Research: Mission System Technical Decisions
Feature: 005-refactor-mission-system Date: 2025-01-16 Status: Complete
Research Questions
This research addresses three critical technical decisions for the mission system refactoring:
1. Schema Validation Library: Which library should validate mission.yaml structure? 2. Citation Format Validation: How should we validate citations in research mission? 3. Dashboard Integration: How should dashboard display and update active mission?

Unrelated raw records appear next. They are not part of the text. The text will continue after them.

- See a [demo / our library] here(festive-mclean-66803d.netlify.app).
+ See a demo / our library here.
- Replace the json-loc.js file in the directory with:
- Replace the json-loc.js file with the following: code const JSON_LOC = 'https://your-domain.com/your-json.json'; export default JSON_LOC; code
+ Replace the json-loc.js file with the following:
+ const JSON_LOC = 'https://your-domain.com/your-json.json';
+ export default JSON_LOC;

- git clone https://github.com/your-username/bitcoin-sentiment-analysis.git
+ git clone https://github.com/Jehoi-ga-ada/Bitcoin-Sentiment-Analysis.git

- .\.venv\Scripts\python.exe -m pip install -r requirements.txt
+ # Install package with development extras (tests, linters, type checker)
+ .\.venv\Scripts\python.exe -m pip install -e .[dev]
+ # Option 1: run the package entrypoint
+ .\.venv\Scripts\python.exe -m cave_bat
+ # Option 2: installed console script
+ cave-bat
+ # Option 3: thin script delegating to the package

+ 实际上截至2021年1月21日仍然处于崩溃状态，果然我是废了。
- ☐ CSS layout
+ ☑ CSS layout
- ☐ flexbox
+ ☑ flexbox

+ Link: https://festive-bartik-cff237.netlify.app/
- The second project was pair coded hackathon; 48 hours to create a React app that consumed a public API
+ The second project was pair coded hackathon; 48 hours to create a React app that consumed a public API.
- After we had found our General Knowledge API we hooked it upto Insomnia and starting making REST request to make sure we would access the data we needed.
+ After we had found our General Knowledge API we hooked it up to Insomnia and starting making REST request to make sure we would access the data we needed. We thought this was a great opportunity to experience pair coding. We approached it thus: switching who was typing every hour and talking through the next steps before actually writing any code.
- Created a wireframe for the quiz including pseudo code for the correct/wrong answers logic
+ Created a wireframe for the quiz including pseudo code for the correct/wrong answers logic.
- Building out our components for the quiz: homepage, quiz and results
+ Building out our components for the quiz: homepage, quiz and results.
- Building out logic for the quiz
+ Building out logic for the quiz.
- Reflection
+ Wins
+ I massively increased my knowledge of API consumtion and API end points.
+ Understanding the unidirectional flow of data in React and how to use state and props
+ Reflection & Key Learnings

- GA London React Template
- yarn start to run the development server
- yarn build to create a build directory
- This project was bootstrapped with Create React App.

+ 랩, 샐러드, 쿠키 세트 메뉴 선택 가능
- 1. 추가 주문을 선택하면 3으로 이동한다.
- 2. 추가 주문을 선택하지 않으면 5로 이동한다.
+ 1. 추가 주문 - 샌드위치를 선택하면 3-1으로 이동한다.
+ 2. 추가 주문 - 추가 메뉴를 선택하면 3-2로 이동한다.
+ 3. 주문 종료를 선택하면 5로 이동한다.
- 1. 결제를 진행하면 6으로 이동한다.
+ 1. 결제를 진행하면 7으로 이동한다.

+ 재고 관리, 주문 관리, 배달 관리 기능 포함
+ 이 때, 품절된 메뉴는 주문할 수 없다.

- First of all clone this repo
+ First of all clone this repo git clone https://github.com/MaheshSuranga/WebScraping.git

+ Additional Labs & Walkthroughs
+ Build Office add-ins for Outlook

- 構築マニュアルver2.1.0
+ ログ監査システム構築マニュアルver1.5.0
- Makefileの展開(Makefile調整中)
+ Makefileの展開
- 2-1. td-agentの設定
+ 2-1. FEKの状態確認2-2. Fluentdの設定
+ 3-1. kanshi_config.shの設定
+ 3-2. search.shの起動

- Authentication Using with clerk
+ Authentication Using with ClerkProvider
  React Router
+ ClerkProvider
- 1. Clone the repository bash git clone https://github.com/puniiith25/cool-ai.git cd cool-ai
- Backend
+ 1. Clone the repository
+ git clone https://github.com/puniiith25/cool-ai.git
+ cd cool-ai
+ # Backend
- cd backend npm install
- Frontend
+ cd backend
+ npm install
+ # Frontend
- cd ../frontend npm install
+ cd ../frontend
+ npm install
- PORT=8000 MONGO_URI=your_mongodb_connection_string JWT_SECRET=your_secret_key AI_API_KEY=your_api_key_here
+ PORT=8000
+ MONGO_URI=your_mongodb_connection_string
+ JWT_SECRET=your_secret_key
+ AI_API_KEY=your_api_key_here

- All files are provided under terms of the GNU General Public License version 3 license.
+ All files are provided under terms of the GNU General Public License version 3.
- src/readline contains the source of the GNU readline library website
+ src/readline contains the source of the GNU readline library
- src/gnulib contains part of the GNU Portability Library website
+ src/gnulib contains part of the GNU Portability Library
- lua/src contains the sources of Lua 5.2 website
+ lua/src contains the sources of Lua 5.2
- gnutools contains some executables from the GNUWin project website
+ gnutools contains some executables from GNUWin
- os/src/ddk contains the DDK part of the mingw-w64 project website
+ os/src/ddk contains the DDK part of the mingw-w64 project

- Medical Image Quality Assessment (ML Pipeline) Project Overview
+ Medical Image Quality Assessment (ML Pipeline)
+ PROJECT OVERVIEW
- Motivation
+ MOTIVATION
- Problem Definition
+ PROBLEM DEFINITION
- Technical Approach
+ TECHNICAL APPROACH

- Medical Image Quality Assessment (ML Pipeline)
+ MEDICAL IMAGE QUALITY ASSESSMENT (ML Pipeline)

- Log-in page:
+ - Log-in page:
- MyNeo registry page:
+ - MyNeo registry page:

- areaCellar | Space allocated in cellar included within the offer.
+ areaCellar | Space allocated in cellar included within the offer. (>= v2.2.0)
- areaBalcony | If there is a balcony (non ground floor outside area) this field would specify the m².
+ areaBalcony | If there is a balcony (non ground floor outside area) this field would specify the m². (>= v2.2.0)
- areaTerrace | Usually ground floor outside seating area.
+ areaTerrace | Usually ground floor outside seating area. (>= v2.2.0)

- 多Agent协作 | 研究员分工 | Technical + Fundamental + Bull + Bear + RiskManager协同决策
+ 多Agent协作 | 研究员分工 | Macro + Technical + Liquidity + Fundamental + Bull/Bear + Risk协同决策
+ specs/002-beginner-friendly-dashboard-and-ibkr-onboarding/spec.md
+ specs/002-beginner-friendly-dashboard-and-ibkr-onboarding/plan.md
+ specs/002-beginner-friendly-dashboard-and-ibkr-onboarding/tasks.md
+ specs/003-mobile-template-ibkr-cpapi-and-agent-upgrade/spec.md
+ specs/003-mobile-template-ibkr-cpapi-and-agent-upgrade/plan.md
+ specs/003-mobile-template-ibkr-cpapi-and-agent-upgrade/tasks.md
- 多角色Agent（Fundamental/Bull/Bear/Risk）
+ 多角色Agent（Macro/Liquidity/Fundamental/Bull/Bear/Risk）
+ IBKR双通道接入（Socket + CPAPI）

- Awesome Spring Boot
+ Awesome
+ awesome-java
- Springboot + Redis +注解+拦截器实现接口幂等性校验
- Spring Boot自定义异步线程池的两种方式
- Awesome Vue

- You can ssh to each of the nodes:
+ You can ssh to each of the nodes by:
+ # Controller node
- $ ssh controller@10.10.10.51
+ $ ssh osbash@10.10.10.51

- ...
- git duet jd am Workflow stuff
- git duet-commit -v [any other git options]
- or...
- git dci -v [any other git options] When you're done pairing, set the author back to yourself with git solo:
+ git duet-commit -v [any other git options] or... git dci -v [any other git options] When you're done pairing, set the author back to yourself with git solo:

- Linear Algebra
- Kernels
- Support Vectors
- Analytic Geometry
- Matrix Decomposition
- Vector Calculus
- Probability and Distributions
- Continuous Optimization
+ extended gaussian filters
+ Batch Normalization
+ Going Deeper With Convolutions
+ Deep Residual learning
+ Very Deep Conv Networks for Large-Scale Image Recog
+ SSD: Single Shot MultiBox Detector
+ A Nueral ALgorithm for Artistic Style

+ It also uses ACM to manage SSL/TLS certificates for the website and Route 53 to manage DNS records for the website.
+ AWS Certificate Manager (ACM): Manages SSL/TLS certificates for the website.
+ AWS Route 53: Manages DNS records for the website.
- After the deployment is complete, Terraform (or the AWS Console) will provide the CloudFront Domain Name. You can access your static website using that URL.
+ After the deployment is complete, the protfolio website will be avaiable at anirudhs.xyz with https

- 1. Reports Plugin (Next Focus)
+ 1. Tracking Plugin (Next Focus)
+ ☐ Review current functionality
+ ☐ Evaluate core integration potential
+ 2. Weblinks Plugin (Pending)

R1: Schema Validation Library Comparison
Research Question
Which schema validation library provides the best balance of error messages, zero dependencies, type safety, and Python 3.11+ compatibility for validating mission.yaml?
Options Evaluated
Option A: Pydantic v2
Pros:
- Industry-standard for data validation in Python
- Excellent error messages with field-level details
- Full type hint integration
- Auto-generates schema documentation
- Coercion support (e.g., int ’ str)
- Fast (Rust core in v2)
- Active development and community
Cons:
- External dependency (adds ~5MB to install)
- Heavier than alternatives
- May be overkill for simple YAML validation
Error Message Quality (A+):
# Missing required field
ValidationError: 1 validation error for MissionConfig
name
Field required [type=missing, input_value={'domain': 'software'}, input_type=dict]
# Typo in field name
ValidationError: 1 validation error for MissionConfig
validaton
Extra inputs are not permitted [type=extra_forbidden, input_value='git_clean', input_type=list]
Example Usage:
from pydantic import BaseModel, Field
class MissionConfig(BaseModel):
name: str
domain: Literal["software", "research", "writing"]
version: str
workflow: WorkflowConfig
mission = MissionConfig(**yaml.safe_load(config_file))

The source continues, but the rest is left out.